The court found that plaintiff’s assertion of falsity was unsupported by any factual allegations in the complaint. The court also found that plaintiff’s allegations regarding the reasonableness of consumer expectations regarding the claimed benefits of the supplements were similarly insufficient. “There are no facts alleged supporting the reasonableness of consumer expectations regarding the claimed benefits of the supplement… Nothing in the Complaint or supporting exhibits alleges what consumers reasonably expect when presented with the challenged claims.” Rejecting plaintiff’s argument that her claims were sufficient pled, the court held that “[i]t is conclusory to state simply that consumers reasonably expect a certain degree of benefit, and that Equate CoQ-10 fails to meet these expectations without some support for that inference…”
The court also found plaintiff’s fraud-based claims insufficient because plaintiff “fails to allege any evidence showing that competing products provide better than 13.8% absorption” and, thus “reliance on this calculation fails to support a cause of action without alleging additional facts.” As a result, the court held that “Plaintiff’s Complaint fails to give notice of the nature of the fraud or how it misleads, and as such fails to meet the pleading standards of Rule 9(b) [of the Federal Rules of Civil Procedure].”
This decision is a departure from a plethora of opinions allowing cases to proceed past the pleading stage and deferring until class certification (after much time and money have been spent) resolution of the basic issues of whether plaintiff’s interpretation of the advertising was idiosyncratic and whether any reasonable consumer was actually deceived.
For example, in In re Hain Celestial Seasonings Product Consumer Litigation, Judge Andrew J. Guilford, in the Central District, recently denied defendant’s motion to dismiss a case based on Plaintiff’s bald assertion that tea labeled “all natural” cannot contain any trace elements of pesticides used in farming or other contaminants.

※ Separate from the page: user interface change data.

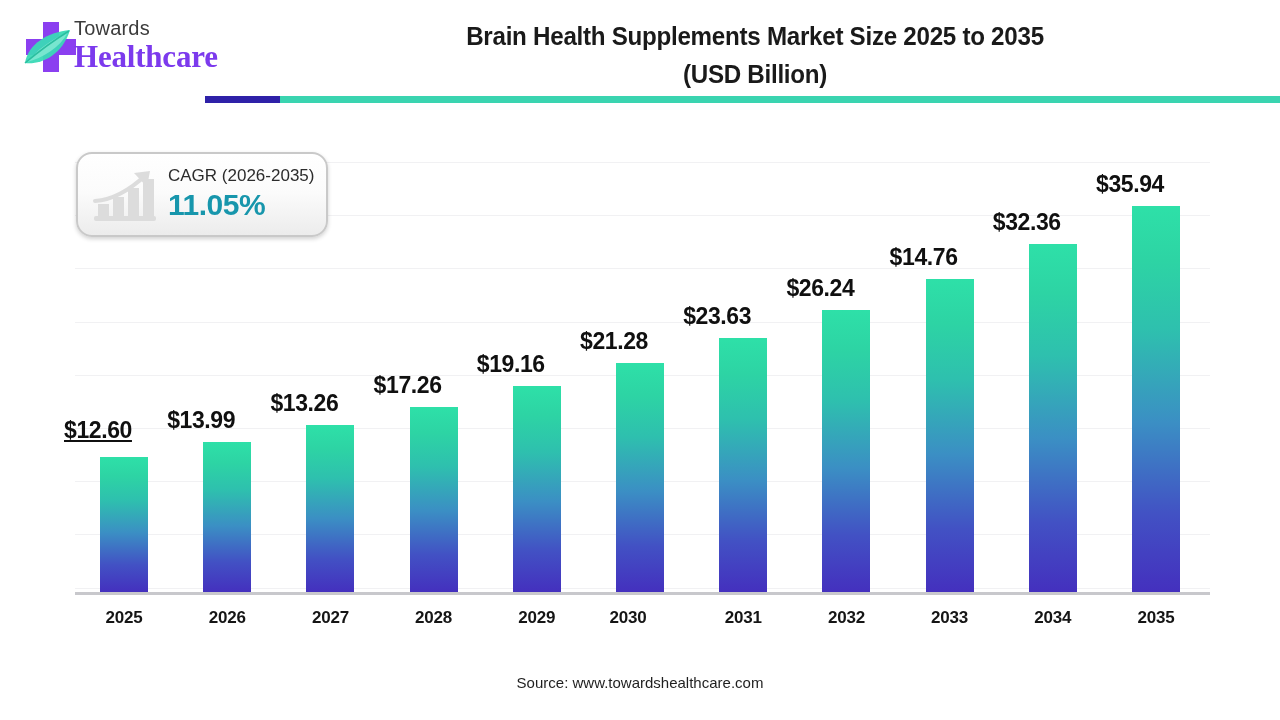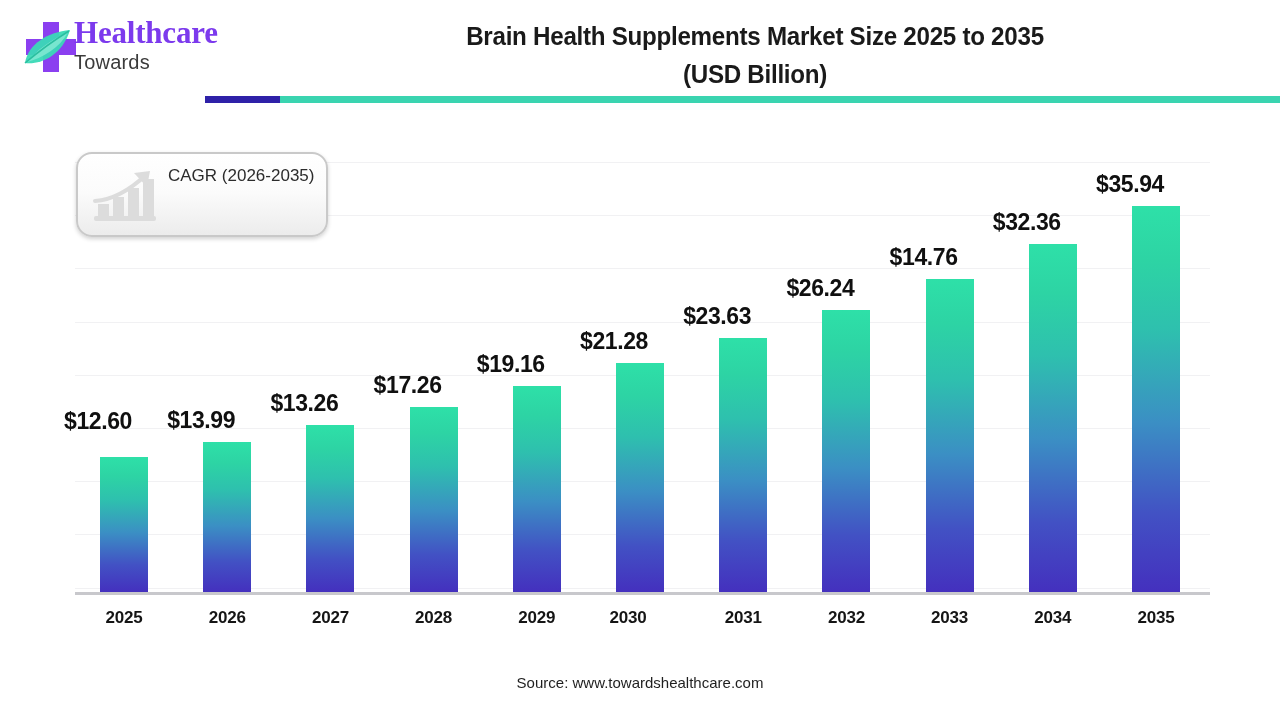--- a/index.html
+++ b/index.html
@@ -210,8 +210,8 @@
       <path d="M7 45 C20 34, 38 21, 51 13" stroke="#2bbfa0" stroke-width="1.6" fill="none"></path>
     </svg>
     <div id="logo-text">
+      <div id="logo-word-towards">Towards</div>
       <div id="logo-word-healthcare">Healthcare</div>
-      <div id="logo-word-towards">Towards</div>
     </div>
   </div>
 

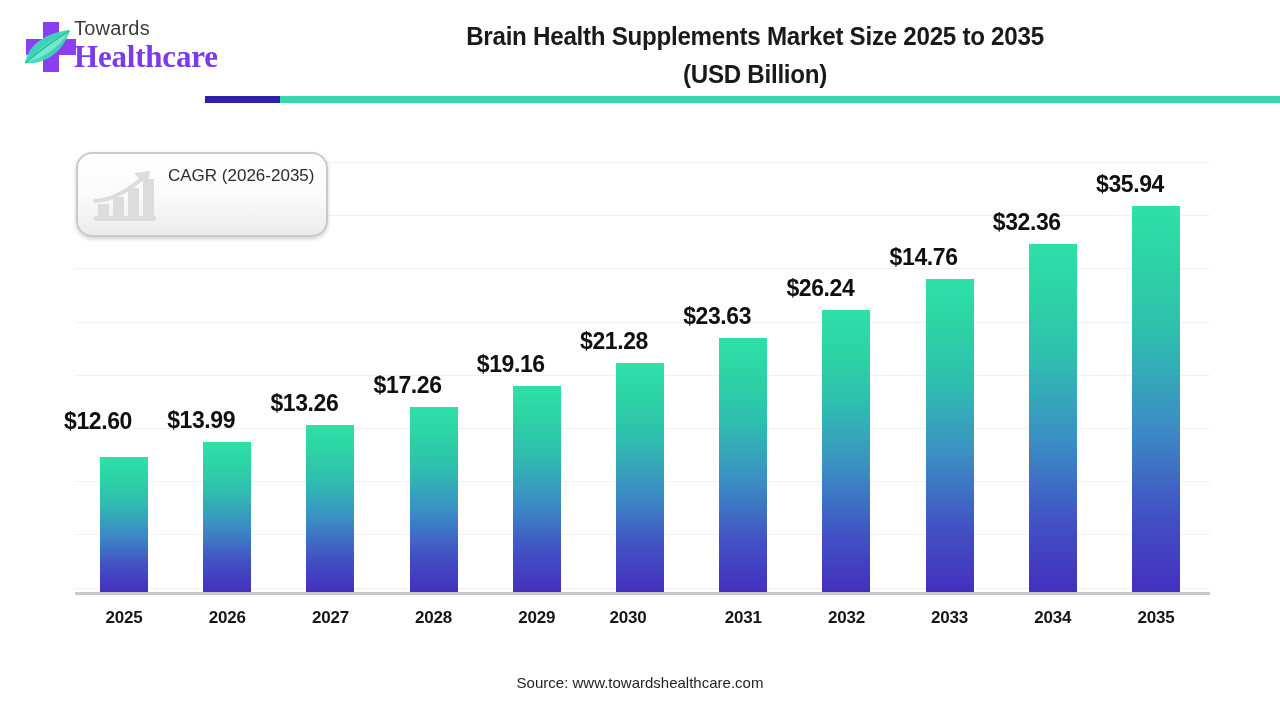--- a/index.html
+++ b/index.html
@@ -309,6 +309,7 @@
   </svg>
   <div id="cagr-text">
     <div id="cagr-label">CAGR (2026-2035)</div>
+    <div id="cagr-value">11.05%</div>
   </div>
 </div>
 

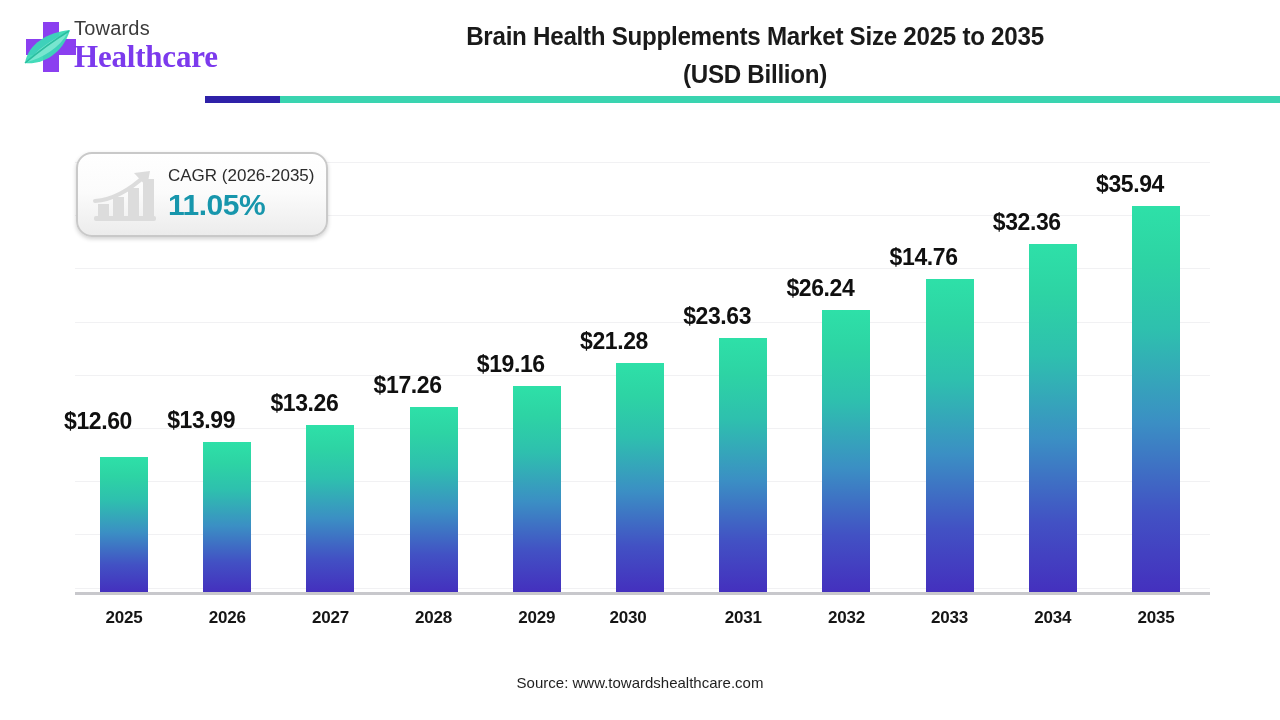--- a/index.html
+++ b/index.html
@@ -241,7 +241,7 @@
   <div id="bars">
       <div class="bar-group" style="left: 100px; bottom: 128px; height: 135.324px;">
         <div class="bar" style="height: 135.324px;"></div>
-        <div class="bar-value" style="bottom: 157px;">$12.60</div>
+        <div class="bar-value" style="bottom: 148px; text-decoration: underline;">$12.60</div>
       </div>
       <div class="bar-group" style="left: 203.2px; bottom: 128px; height: 150.253px;">
         <div class="bar" style="height: 150.253px;"></div>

Notably, the court rejected defendant’s argument that plaintiff had failed to plead with sufficient particularity whether plaintiff’s definition of “all natural” (essentially equating “all natural” with “organic”) was shared by the class and whether a reasonable consumer was likely to be deceived. For more information on the Hain Celestial decision, read Amy Lally and Jen Ratner’s article, “California’s unremitting food fight takes on the farm,” Daily Journal (June 18, 2014).
The Cortina decision provides new hope to defendants as they continue to press courts to hold plaintiffs to the heightened pleading standard with respect to all elements of fraud-based claims. It remains to be seen whether the Cortina plaintiff can sufficiently allege facts to withstand a second motion to dismiss. Regardless, even when granted leave to amend, holding plaintiff to the heightened pleading standard for fraud may provide key details that will assist (and hopefully streamline) discovery and class certification.